**Difference listings**.

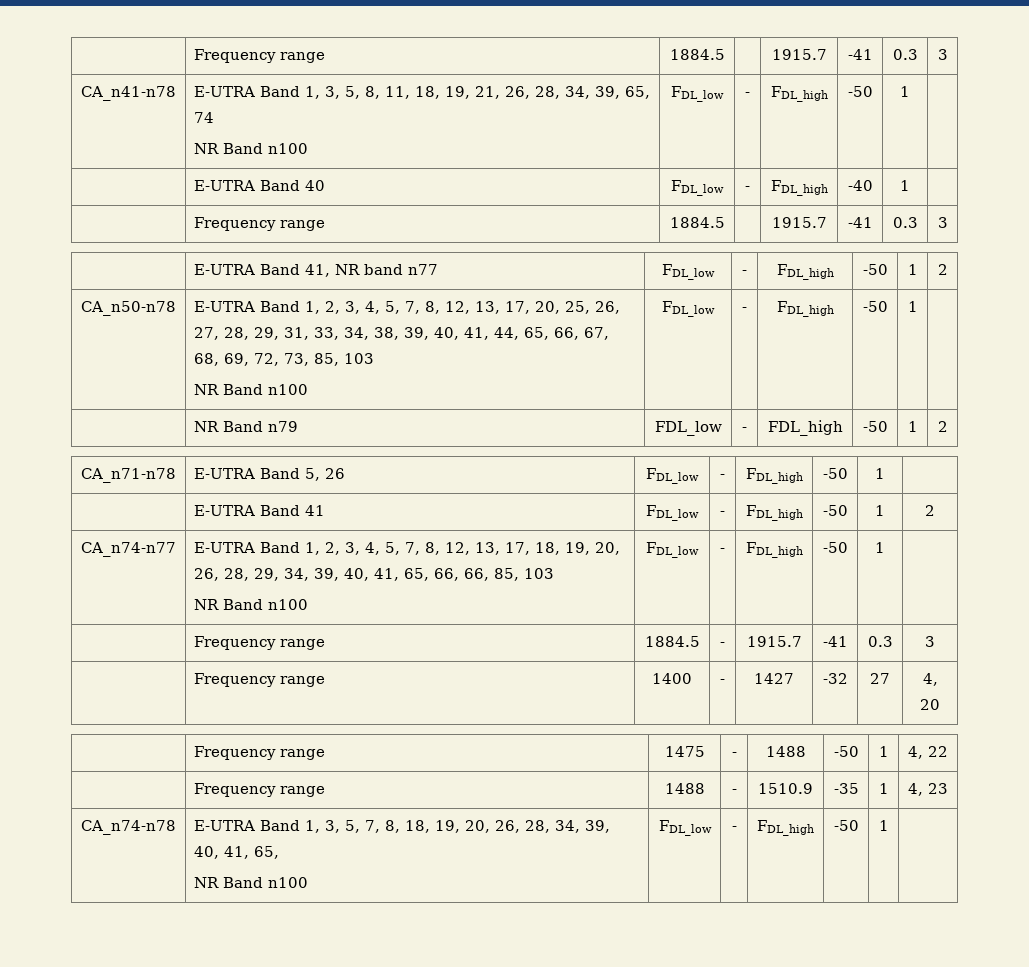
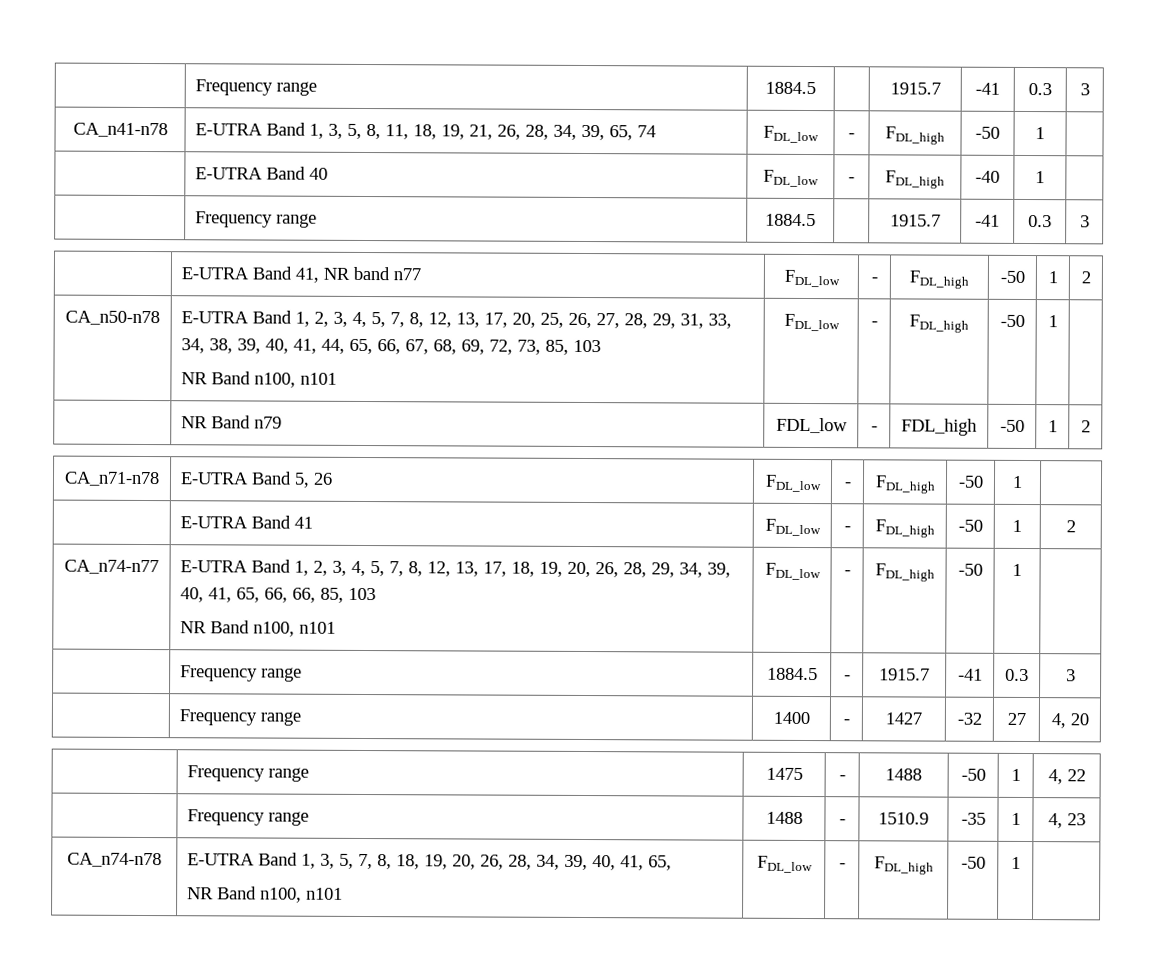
- CA_n41-n78 | E-UTRA Band 1, 3, 5, 8, 11, 18, 19, 21, 26, 28, 34, 39, 65, 74
- NR Band n100 | FDL_low | - | FDL_high | -50 | 1 |
+ CA_n41-n78 | E-UTRA Band 1, 3, 5, 8, 11, 18, 19, 21, 26, 28, 34, 39, 65, 74 | FDL_low | - | FDL_high | -50 | 1 |
  E-UTRA Band 1, 2, 3, 4, 5, 7, 8, 12, 13, 17, 20, 25, 26, 27, 28, 29, 31, 33, 34, 38, 39, 40, 41, 44, 65, 66, 67, 68, 69, 72, 73, 85, 103
- NR Band n100
+ NR Band n100, n101
  CA_n74-n77 | E-UTRA Band 1, 2, 3, 4, 5, 7, 8, 12, 13, 17, 18, 19, 20, 26, 28, 29, 34, 39, 40, 41, 65, 66, 66, 85, 103
- NR Band n100 | FDL_low | - | FDL_high | -50 | 1 |
+ NR Band n100, n101 | FDL_low | - | FDL_high | -50 | 1 |
  CA_n74-n78 | E-UTRA Band 1, 3, 5, 7, 8, 18, 19, 20, 26, 28, 34, 39, 40, 41, 65,
- NR Band n100 | FDL_low | - | FDL_high | -50 | 1 |
+ NR Band n100, n101 | FDL_low | - | FDL_high | -50 | 1 |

**TASK BRIEF**.
Quote every record above exactly, leaving out any pictures.

**SOLUTION FOR THIS EXERCISE**.
- CA_n41-n78 | E-UTRA Band 1, 3, 5, 8, 11, 18, 19, 21, 26, 28, 34, 39, 65, 74
- NR Band n100 | FDL_low | - | FDL_high | -50 | 1 |
+ CA_n41-n78 | E-UTRA Band 1, 3, 5, 8, 11, 18, 19, 21, 26, 28, 34, 39, 65, 74 | FDL_low | - | FDL_high | -50 | 1 |
  E-UTRA Band 1, 2, 3, 4, 5, 7, 8, 12, 13, 17, 20, 25, 26, 27, 28, 29, 31, 33, 34, 38, 39, 40, 41, 44, 65, 66, 67, 68, 69, 72, 73, 85, 103
- NR Band n100
+ NR Band n100, n101
  CA_n74-n77 | E-UTRA Band 1, 2, 3, 4, 5, 7, 8, 12, 13, 17, 18, 19, 20, 26, 28, 29, 34, 39, 40, 41, 65, 66, 66, 85, 103
- NR Band n100 | FDL_low | - | FDL_high | -50 | 1 |
+ NR Band n100, n101 | FDL_low | - | FDL_high | -50 | 1 |
  CA_n74-n78 | E-UTRA Band 1, 3, 5, 7, 8, 18, 19, 20, 26, 28, 34, 39, 40, 41, 65,
- NR Band n100 | FDL_low | - | FDL_high | -50 | 1 |
+ NR Band n100, n101 | FDL_low | - | FDL_high | -50 | 1 |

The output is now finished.